Japanese patiently queued up in line at stalls eating in the street. I spied Jiandui, sesame seed balls made from rice flour and filled with sweet red bean paste. It is especially delicious when served hot. I bought a package to share at the office because, happily, the balls are microwavable.
In addition to longevity noodles, there were plucked duck hanging neatly in rows behind transparent glass, and glazed red strawberries on sticks. The most popular street foods appeared to be whole fried octopus on a stick, and green and white dumplings. Dumplings are a staple of Chinese cuisine, and because they are associated with wealth, they are the perfect food to mark the new year.

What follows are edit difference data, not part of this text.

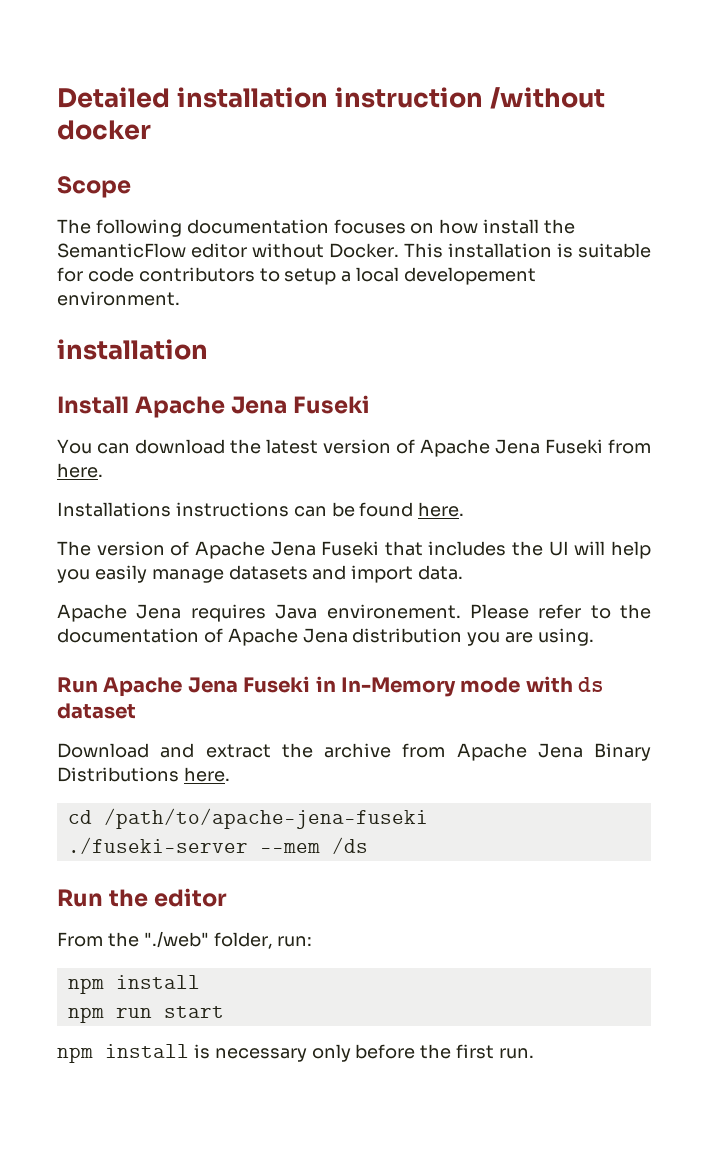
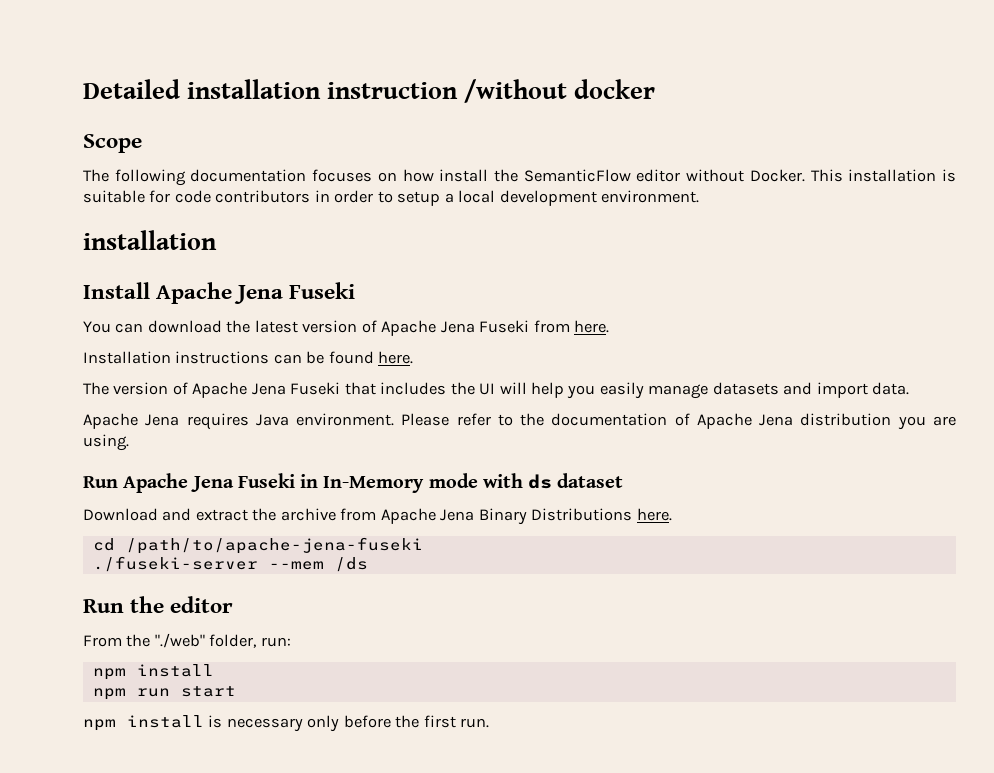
- This installation is suitable for code contributors to setup a local developement environment.
+ This installation is suitable for code contributors in order to setup a local development environment.
- Installations instructions can be found here.
+ Installation instructions can be found here.
- Apache Jena requires Java environement.
+ Apache Jena requires Java environment.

Do you know what I did NOT see?
(As almost everyone will tell you, fortune cookies are not authentically Chinese.)
If You Go
Yokohama’s Chinatown is well worth a visit and is easily accessible from both Tokyo and Yokosuka. The closest station is Motomachi-Chukagai Station.
Some practices and behaviors are very different in Chinatown. For example, whereas tipping in Japan can either result in confusion or be considered an insult, Chinatown restaurants accept tips. Another difference is that whereas most Japanese businesses clearly mark an item’s price, some businesses in Chinatown – such as fruit vendors – will quote a price, and then be open to negotiation.
It is a fun place to spend a morning or afternoon.
Given the regional tensions, a jaunt through Chinatown is a glimpse at a rich culture. It also leaves me with a sense of what a delicate balance exists whenever a new culture is introduced. I imagine that those who visit leave with the same hope: that diverse cultures and people can find a way to co-exist peacefully.